Structured diff data
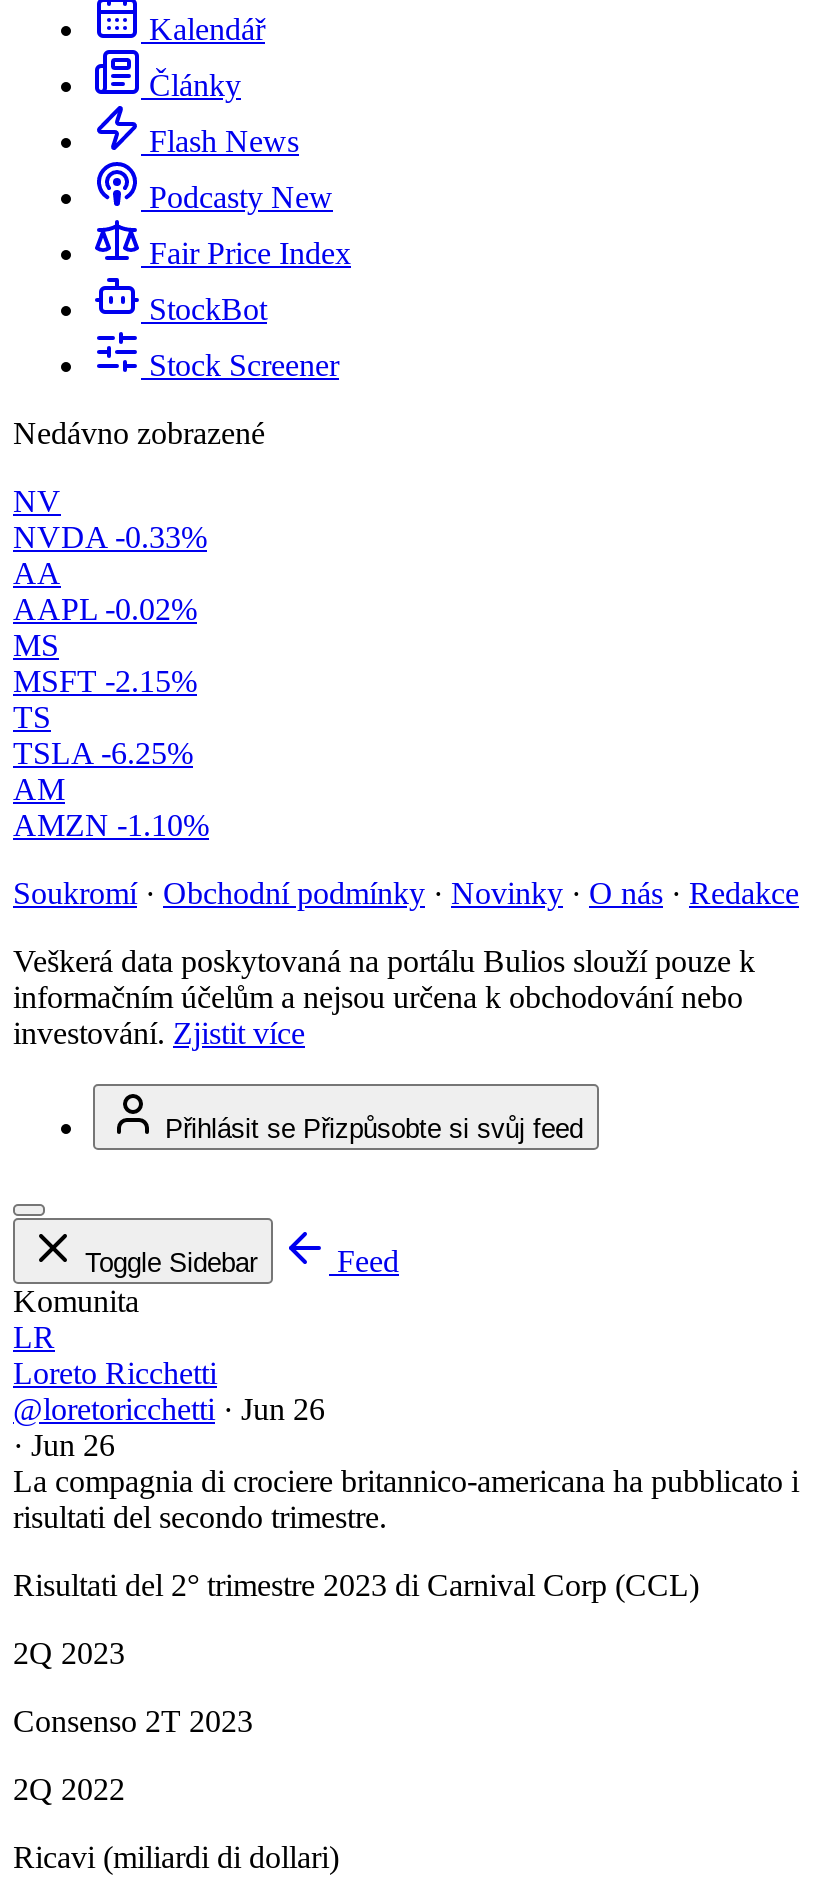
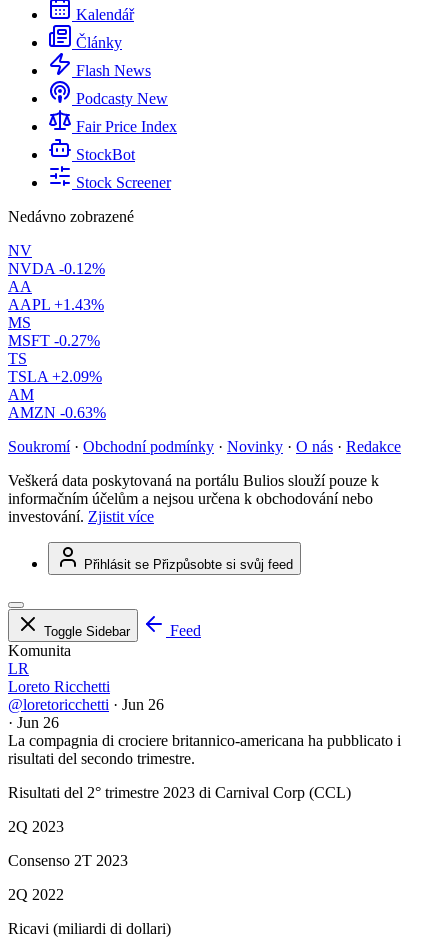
- NVDA -0.33%
+ NVDA -0.12%

- AAPL -0.02%
+ AAPL +1.43%

- MSFT -2.15%
+ MSFT -0.27%

- TSLA -6.25%
+ TSLA +2.09%

- AMZN -1.10%
+ AMZN -0.63%
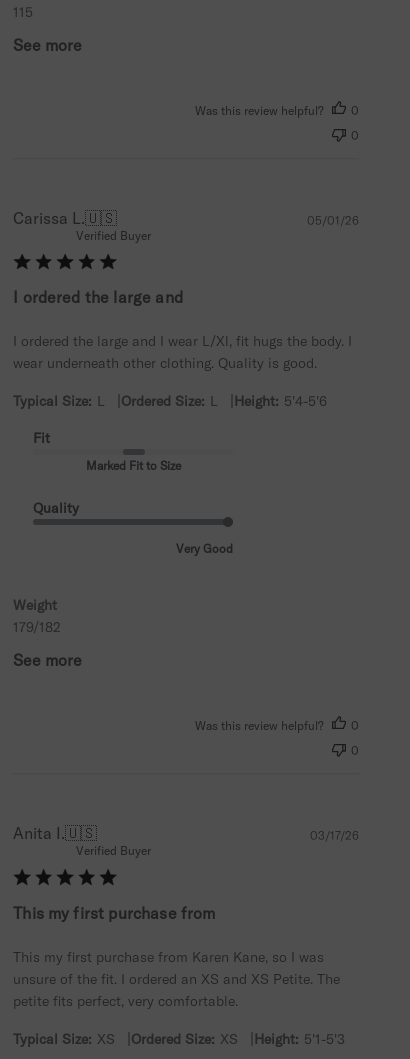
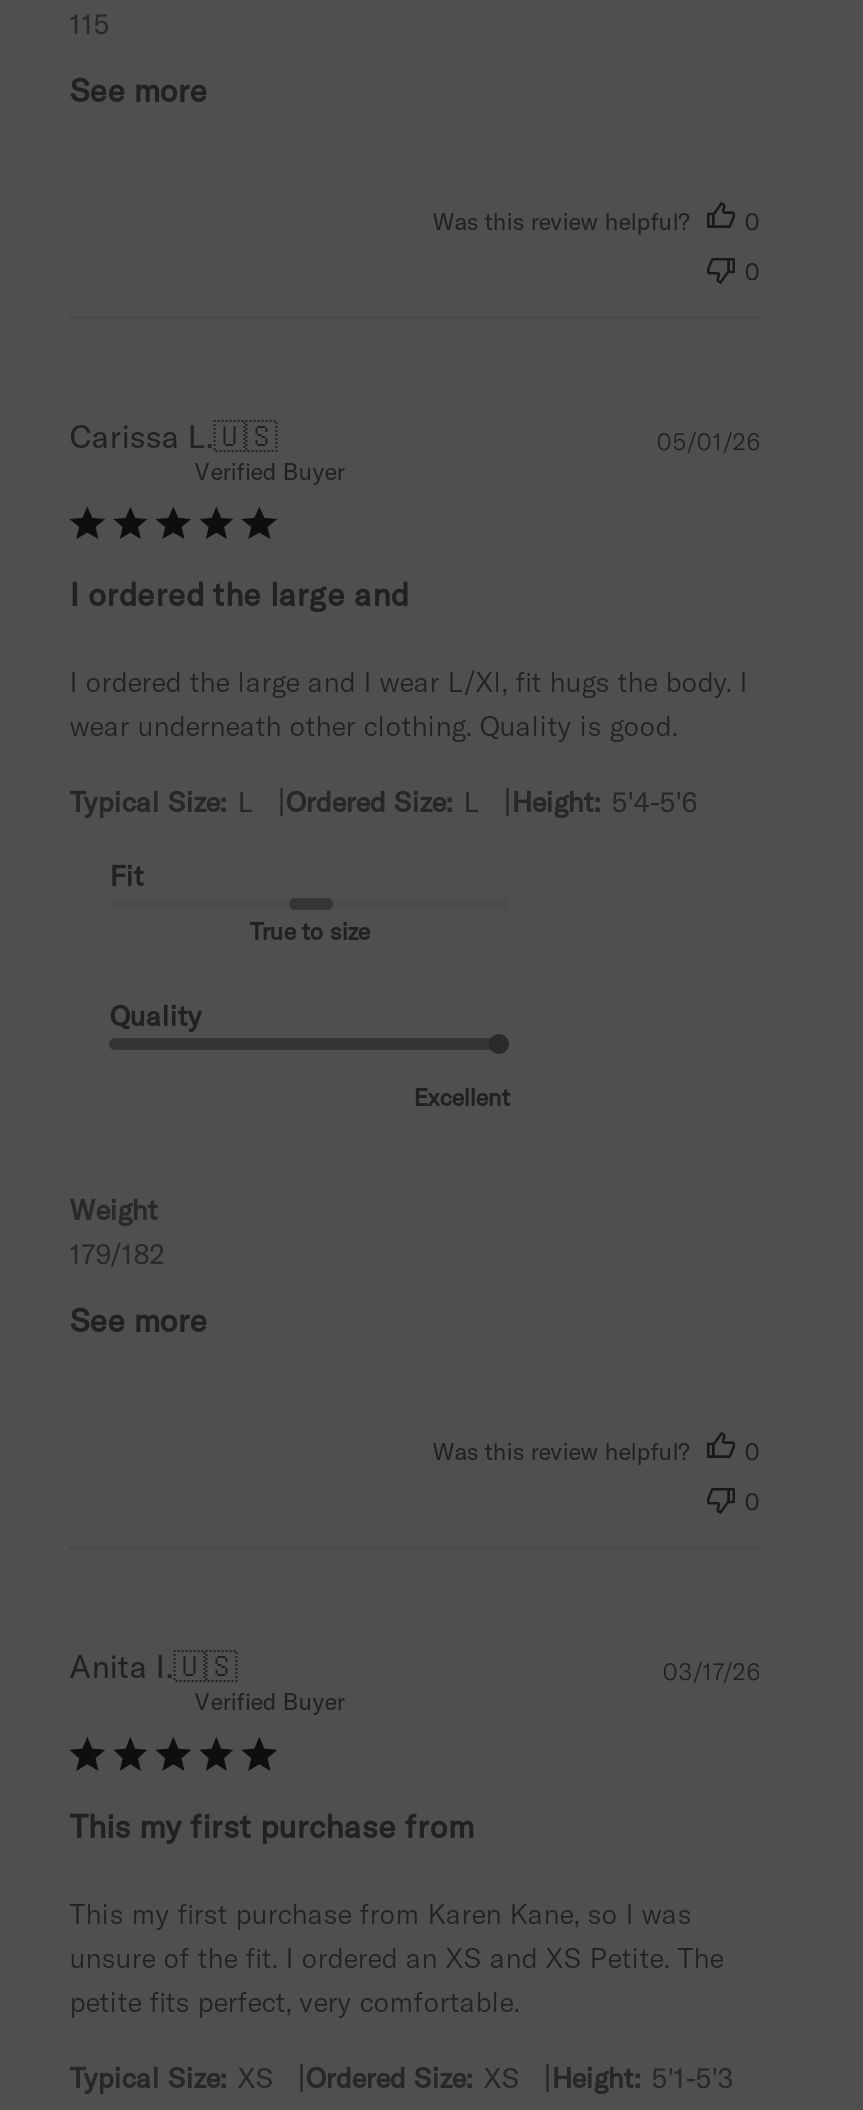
- Marked Fit to Size
+ True to size

- Very Good
+ Excellent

PROBLEM TO SOLVE:
The answer must be a word-for-word copy of all the entries, containing no pictures.

OUTPUT BELOW:
- NVDA -0.33%
+ NVDA -0.12%

- AAPL -0.02%
+ AAPL +1.43%

- MSFT -2.15%
+ MSFT -0.27%

- TSLA -6.25%
+ TSLA +2.09%

- AMZN -1.10%
+ AMZN -0.63%
- Marked Fit to Size
+ True to size

- Very Good
+ Excellent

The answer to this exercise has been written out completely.